Le 30 juin 2020, ma proposition de loi qui vise à créer un fonds d'urgence pour les Français de l'étranger victimes de catastrophes naturelle ou sanitaire, ou d'événements politiques majeurs, a été adoptée par le Sénat. Fait rarissime, mon texte a même été adopté à l'unanimité. Il n'a manqué aucune voix et tous les groupes politiques ont soutenu ma démarche. Le Président du Sénat, selon la navette parlementaire, a transmis le texte à l'Assemblée nationale. Afin que cette dernière agisse, l'Assemblée des Français de l'étranger (AFE) a décidé d'adopter, là aussi à l'unanimité, une résolution de soutien à ma proposition de loi, le vendredi 9 octobre. Tous les regards se tournent désormais vers les députés pour qu'ils inscrivent ce texte à l'ordre du jour. Ils ne peuvent rester sourds à une telle unanimité du Sénat et de l'Assemblée des Français de l'étranger. Vont-ils continuer à ignorer cette avancée pour nos 3,5 millions de compatriotes établis à l'étranger ?

 

J’ai souhaité que l’on sauve ces médias

 

Dans une question que vous avez adressée au ministère de la Culture, vous parlez de la précarité de la filière de la presse française à l'étranger qui a été lourdement frappée par les conséquences économiques de la pandémie. Que représente pour vous la presse française à l’étranger ?

J’ai effectivement interpellé le ministre de la Culture parce que je considère qu’il faut sauver la presse française à l’étranger. Compte tenu des conséquences économiques et sociales de la crise de Covid-19, certains médias français à l’étranger qui participent au rayonnement de la France à l’étranger, à faire grandir l’image de la France et à mieux faire connaître les Français qui vivent à l’étranger, ont connu des difficultés. J’ai souhaité que l’on sauve ces médias qui sont parfois dans un danger économique tel que leur survie est en jeu.

 

Vous avez été élu sénateur des Français établis hors de France en 2017 et tout récemment rapporteur budgétaire pour avis pour la Diplomatie culturelle et d’influence. Comment s’articulent vos missions et quels sont vos projets en particulier au vu du contexte sanitaire ?

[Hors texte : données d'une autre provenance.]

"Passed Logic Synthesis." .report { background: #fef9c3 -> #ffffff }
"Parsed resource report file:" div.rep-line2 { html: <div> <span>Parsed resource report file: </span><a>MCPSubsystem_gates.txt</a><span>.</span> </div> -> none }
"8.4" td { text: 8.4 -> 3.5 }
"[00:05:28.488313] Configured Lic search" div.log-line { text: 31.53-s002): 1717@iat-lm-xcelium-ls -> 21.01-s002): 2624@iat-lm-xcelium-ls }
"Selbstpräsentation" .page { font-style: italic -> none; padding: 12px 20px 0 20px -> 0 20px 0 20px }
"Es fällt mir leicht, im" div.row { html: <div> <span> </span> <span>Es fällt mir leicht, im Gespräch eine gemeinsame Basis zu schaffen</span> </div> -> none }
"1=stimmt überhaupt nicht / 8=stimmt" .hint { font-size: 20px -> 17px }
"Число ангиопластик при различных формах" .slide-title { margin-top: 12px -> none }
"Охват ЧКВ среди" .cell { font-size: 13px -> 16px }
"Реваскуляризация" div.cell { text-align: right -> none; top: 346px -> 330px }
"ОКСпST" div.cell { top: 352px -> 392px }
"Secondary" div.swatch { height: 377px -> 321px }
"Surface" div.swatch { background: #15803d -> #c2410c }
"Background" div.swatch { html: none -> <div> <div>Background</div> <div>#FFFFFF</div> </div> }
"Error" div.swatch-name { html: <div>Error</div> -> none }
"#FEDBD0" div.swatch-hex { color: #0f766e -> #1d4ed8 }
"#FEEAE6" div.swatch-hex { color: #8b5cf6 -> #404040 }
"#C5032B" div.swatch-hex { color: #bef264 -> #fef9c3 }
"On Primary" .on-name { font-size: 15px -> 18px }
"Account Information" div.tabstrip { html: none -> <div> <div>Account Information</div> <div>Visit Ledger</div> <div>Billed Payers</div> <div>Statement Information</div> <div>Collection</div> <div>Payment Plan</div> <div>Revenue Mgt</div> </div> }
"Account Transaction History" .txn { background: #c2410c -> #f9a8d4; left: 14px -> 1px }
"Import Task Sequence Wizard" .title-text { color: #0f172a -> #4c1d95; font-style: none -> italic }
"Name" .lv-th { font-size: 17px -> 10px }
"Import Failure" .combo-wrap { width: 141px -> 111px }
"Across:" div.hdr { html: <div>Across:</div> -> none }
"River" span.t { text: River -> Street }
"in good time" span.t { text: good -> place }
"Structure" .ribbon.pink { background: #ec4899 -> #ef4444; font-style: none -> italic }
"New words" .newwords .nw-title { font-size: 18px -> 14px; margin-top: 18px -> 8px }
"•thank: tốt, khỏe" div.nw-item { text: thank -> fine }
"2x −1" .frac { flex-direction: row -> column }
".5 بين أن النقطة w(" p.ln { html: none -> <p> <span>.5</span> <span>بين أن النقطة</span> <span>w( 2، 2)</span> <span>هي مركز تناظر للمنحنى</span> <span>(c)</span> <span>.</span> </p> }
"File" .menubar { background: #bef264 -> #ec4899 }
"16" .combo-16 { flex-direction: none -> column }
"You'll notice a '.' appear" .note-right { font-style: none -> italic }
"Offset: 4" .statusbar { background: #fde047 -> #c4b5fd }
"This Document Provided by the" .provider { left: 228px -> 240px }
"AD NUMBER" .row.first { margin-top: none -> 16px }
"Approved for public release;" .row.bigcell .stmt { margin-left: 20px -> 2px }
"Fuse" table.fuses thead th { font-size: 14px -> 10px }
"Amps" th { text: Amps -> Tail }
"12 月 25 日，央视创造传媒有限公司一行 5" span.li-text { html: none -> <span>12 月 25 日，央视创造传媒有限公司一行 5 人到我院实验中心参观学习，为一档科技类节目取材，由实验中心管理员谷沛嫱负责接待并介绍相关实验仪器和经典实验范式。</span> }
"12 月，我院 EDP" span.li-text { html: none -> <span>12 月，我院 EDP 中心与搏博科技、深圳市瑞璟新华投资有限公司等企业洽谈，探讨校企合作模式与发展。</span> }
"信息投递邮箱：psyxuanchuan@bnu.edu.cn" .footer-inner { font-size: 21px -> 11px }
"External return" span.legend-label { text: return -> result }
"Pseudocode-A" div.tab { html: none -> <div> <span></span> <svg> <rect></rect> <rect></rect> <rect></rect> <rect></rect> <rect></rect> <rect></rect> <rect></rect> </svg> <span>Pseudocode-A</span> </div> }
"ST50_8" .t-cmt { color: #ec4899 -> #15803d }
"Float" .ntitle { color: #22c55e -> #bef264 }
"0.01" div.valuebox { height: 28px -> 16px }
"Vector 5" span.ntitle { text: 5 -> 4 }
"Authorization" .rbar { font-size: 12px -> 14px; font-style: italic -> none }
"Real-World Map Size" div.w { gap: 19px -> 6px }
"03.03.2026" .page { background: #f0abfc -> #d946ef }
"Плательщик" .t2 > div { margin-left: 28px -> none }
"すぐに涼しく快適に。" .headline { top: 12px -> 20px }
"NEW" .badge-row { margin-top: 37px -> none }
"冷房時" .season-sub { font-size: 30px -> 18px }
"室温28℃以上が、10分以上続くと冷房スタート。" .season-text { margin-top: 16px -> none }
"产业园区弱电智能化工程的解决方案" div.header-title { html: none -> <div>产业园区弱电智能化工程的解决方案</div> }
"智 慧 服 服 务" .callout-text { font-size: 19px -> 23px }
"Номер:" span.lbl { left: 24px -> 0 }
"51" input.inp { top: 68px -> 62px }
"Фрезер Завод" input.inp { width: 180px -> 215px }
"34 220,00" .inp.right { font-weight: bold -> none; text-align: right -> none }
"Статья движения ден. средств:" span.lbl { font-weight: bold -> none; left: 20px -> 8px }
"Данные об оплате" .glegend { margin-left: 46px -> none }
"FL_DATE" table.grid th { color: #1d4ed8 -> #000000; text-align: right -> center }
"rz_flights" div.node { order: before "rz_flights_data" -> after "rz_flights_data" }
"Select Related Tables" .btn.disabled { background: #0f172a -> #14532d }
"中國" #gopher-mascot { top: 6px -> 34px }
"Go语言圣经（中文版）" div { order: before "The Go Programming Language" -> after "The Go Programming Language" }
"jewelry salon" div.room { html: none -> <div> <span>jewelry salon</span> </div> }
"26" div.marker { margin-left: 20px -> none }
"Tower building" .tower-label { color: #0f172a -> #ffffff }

En octobre 2020, j’ai été nommé rapporteur budgétaire pour avis sur le programme 185. Ce programme désigne le budget de l’Etat qui concerne la Diplomatie culturelle et d’influence, c’est-à-dire le budget de l’enseignement français à l’étranger, de l’Institut français, des Alliances françaises, de Campus France qui œuvre pour la promotion des études supérieures en France et d’Atout France qui est la promotion du tourisme en France. Le budget global de toutes ces agences rentre dans le programme 185. Cette mission de rapporteur va me permettre de me battre pour les budgets de ces différentes agences afin d’être certain que l’enseignement français à l’étranger est suffisamment doté, pareil pour l’Institut Français, les Alliances Françaises, etc. C’est cela qui va énormément m’occuper à partir de maintenant.